Ma qui di horror c’è ben poco: è a noi che spaventa, questa santità. Perché è davvero qualcosa di troppo grande, che supera ogni immaginazione, che ci sembra di non poter gestire. Qualcosa di incomprensibile, ma allo stesso tempo di tremendamente vero.

Lui ce l’ ha detto che avremmo spostato le montagne e ora capisco che non era una semplice metafora. Halloween con le sue zucche, i cervelli di gelatina, le streghe che volano (ma San Giuseppe da Copertino non aveva nemmeno bisogno della scopa per librarsi in aria sopra le teste esterrefatte dei fedeli e dei fraticelli, a circa 3 metri di altezza, aggiungerei) non può farci paura.
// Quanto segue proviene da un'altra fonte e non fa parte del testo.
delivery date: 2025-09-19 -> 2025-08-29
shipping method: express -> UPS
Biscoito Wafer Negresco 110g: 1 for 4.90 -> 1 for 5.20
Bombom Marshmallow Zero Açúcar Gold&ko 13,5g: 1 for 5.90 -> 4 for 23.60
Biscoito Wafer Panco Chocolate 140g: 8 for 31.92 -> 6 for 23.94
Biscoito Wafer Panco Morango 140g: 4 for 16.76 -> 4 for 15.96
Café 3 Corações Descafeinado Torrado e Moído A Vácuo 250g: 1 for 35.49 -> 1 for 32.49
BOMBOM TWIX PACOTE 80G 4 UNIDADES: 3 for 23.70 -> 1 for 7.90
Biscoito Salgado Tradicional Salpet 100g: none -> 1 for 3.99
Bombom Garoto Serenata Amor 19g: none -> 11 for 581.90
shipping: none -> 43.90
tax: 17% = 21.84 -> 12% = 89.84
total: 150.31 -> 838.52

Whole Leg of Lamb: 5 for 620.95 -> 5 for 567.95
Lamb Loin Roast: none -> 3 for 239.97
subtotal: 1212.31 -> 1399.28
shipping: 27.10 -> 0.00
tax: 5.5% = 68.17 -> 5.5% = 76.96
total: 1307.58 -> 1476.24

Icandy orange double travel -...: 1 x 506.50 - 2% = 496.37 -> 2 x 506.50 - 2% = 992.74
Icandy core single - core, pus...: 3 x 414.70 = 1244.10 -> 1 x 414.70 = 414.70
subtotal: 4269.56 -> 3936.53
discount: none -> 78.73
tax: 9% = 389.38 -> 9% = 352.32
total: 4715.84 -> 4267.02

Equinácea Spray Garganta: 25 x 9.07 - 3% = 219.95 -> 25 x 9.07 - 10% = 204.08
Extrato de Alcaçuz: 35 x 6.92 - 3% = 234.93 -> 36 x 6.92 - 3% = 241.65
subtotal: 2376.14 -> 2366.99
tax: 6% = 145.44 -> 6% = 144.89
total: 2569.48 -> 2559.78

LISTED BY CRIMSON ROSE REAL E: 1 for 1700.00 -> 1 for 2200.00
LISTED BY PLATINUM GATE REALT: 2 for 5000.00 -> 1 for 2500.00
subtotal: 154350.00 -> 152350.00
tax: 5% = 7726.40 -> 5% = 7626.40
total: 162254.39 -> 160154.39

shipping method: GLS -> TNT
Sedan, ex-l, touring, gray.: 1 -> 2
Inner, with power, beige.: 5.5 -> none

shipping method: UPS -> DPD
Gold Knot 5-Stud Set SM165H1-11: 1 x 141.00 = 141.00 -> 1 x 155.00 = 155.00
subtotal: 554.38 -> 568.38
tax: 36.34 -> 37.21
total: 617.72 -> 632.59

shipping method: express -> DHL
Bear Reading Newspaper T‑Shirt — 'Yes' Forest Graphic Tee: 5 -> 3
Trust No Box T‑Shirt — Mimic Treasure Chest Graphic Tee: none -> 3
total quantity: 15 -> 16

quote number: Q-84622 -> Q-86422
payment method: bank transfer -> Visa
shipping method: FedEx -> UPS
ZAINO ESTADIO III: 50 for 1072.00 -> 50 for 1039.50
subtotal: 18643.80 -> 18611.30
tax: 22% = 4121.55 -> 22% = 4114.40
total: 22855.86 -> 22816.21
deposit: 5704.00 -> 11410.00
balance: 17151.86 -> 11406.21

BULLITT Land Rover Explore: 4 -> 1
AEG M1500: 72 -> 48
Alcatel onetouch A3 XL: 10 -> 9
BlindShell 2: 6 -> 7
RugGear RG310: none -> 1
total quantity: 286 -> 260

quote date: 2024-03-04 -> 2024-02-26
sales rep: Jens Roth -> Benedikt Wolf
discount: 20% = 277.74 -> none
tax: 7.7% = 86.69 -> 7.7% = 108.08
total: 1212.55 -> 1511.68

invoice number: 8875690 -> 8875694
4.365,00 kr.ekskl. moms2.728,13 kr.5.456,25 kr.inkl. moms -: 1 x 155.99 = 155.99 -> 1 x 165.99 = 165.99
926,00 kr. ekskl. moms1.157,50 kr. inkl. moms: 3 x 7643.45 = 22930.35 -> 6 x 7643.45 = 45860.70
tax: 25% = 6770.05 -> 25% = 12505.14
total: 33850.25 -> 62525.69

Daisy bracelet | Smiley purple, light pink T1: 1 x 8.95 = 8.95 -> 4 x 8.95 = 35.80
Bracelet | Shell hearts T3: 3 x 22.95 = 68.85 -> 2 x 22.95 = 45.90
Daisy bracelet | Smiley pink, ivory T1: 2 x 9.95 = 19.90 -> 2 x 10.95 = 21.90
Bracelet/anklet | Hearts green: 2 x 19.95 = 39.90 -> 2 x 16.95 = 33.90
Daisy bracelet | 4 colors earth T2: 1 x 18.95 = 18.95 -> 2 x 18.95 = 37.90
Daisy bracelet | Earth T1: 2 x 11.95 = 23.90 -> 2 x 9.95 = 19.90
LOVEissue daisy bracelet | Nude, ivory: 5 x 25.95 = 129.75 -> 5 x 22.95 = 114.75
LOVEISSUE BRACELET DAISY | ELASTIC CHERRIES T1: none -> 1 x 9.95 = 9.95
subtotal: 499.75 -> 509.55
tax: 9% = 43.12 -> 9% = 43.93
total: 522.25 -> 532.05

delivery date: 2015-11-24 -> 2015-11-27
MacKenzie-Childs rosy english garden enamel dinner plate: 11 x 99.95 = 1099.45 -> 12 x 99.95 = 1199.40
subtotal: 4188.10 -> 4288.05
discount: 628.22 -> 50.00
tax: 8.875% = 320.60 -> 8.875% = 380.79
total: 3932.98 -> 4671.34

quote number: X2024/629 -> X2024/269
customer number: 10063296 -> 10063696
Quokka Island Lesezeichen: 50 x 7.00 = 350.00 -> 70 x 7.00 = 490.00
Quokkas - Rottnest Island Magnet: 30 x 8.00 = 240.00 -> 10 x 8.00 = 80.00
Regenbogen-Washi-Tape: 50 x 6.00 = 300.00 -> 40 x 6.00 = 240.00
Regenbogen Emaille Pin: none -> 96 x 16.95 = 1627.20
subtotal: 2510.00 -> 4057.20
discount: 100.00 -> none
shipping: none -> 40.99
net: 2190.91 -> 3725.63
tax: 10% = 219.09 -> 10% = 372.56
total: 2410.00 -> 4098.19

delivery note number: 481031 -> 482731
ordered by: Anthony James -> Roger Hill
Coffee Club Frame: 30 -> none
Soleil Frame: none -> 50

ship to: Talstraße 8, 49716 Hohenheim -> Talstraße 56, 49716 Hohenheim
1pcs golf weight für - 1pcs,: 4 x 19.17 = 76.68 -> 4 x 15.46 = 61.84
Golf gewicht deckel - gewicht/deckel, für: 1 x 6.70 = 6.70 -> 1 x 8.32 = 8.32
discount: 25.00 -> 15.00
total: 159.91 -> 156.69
Ci sono cose molto più spaventose per gente di poca fede come noi, tipo diventare santi: non potrei mai immaginare di rivivere le sofferenze della Passione di Cristo o di staccarmi di tre metri da terra senza timore di cadere come un sacco, di amare così tanto da dover allargare fisicamente il mio cuore, o di dover obbedire sempre, anche dopo morta (questo sì che è terrorizzante davvero!).

C’è che la santità, a pensarci bene, spaventa molto più di Halloween!